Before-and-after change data
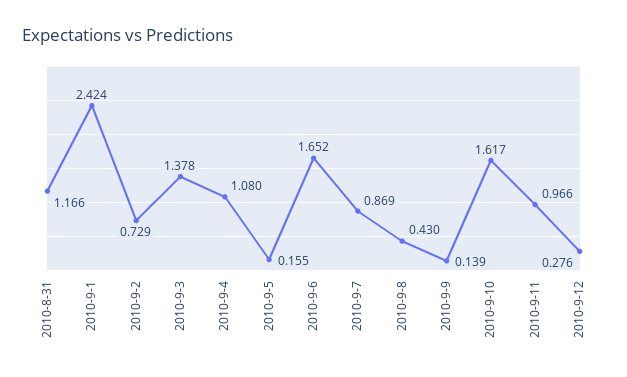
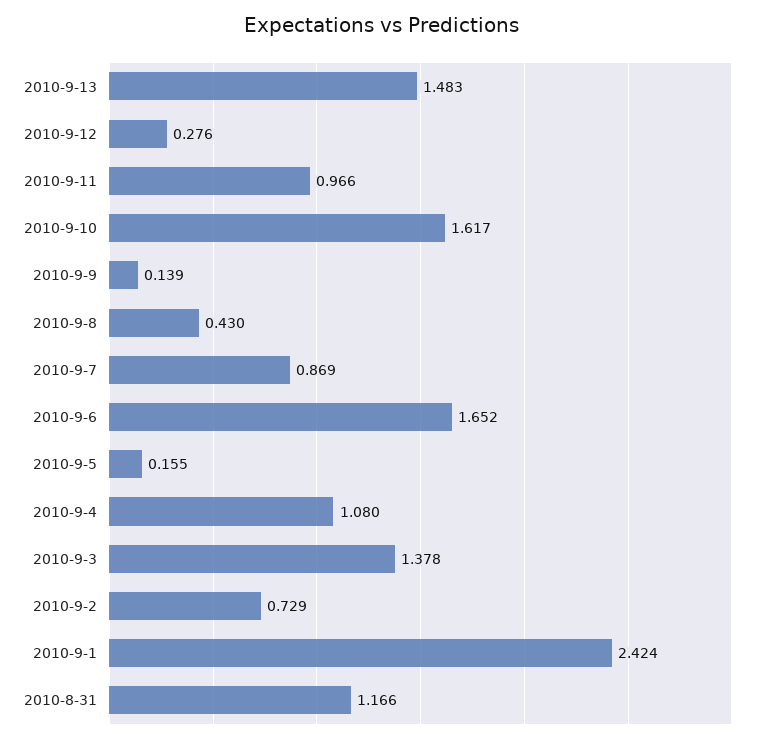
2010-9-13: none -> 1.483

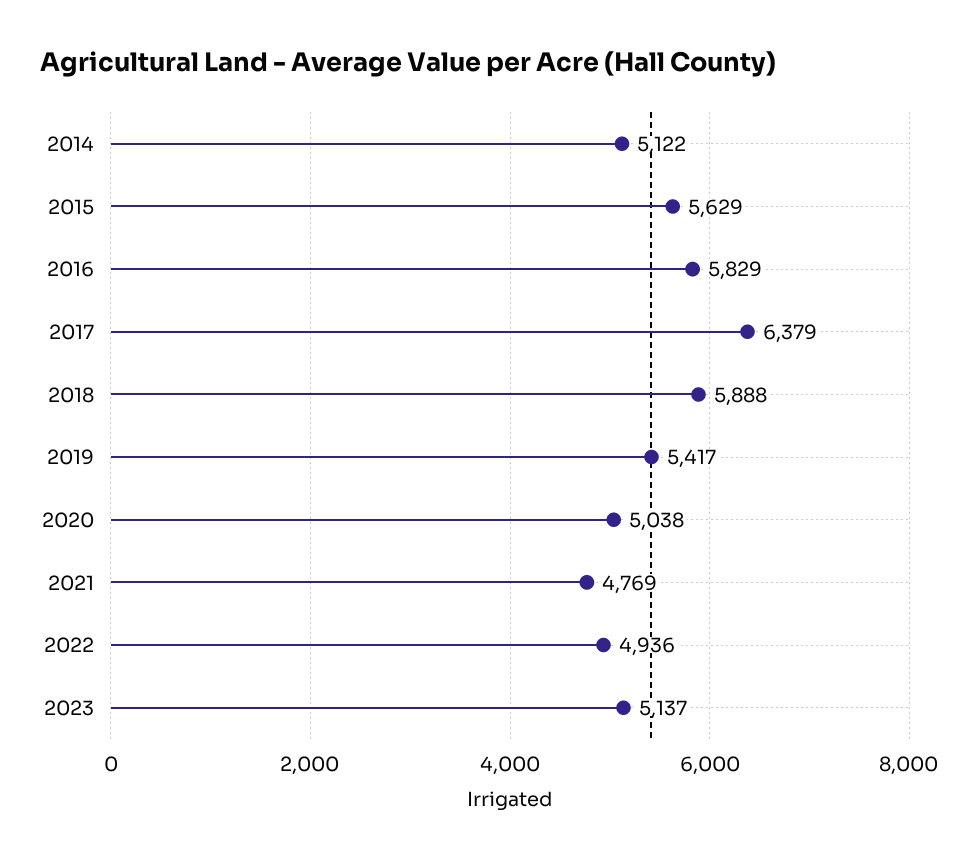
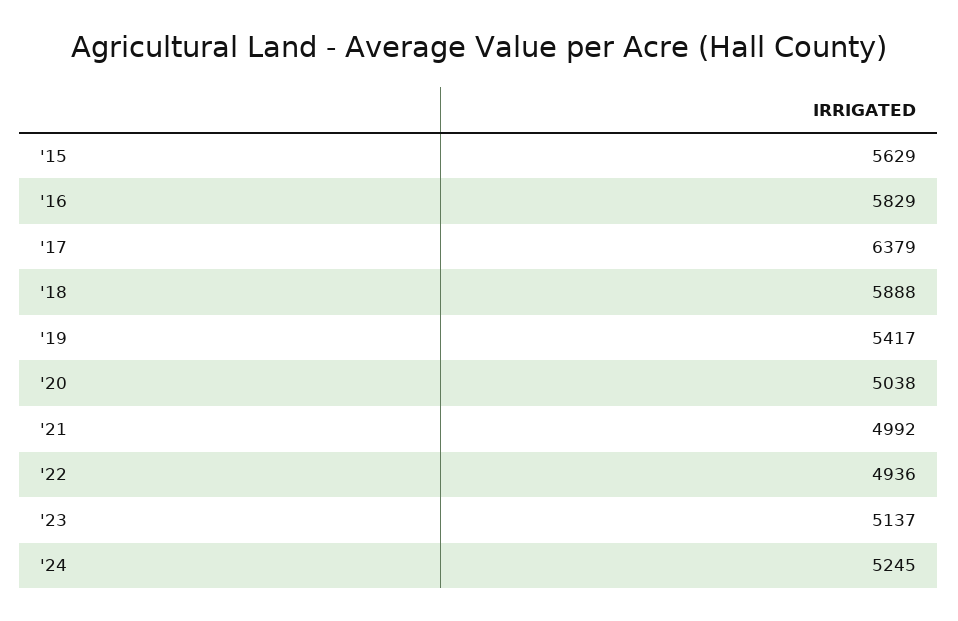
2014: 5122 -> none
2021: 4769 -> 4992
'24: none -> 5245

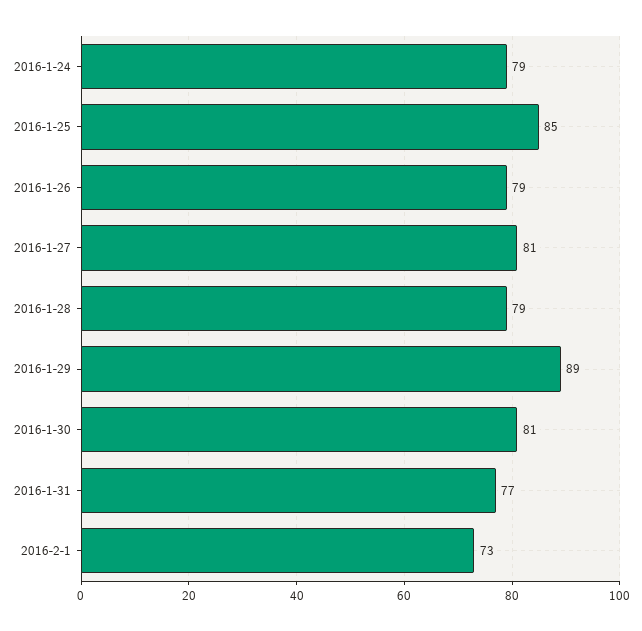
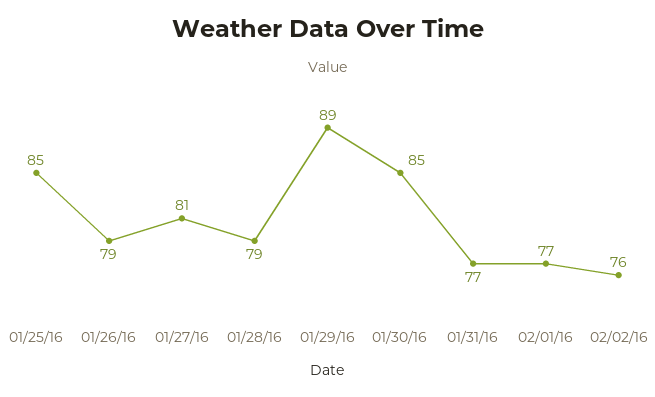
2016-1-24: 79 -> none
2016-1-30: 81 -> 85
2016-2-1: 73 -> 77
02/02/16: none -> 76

Work instruction » Find the count of lines in the data above where the string "none" occurs. Provide that number alone.

Completed exercise » 5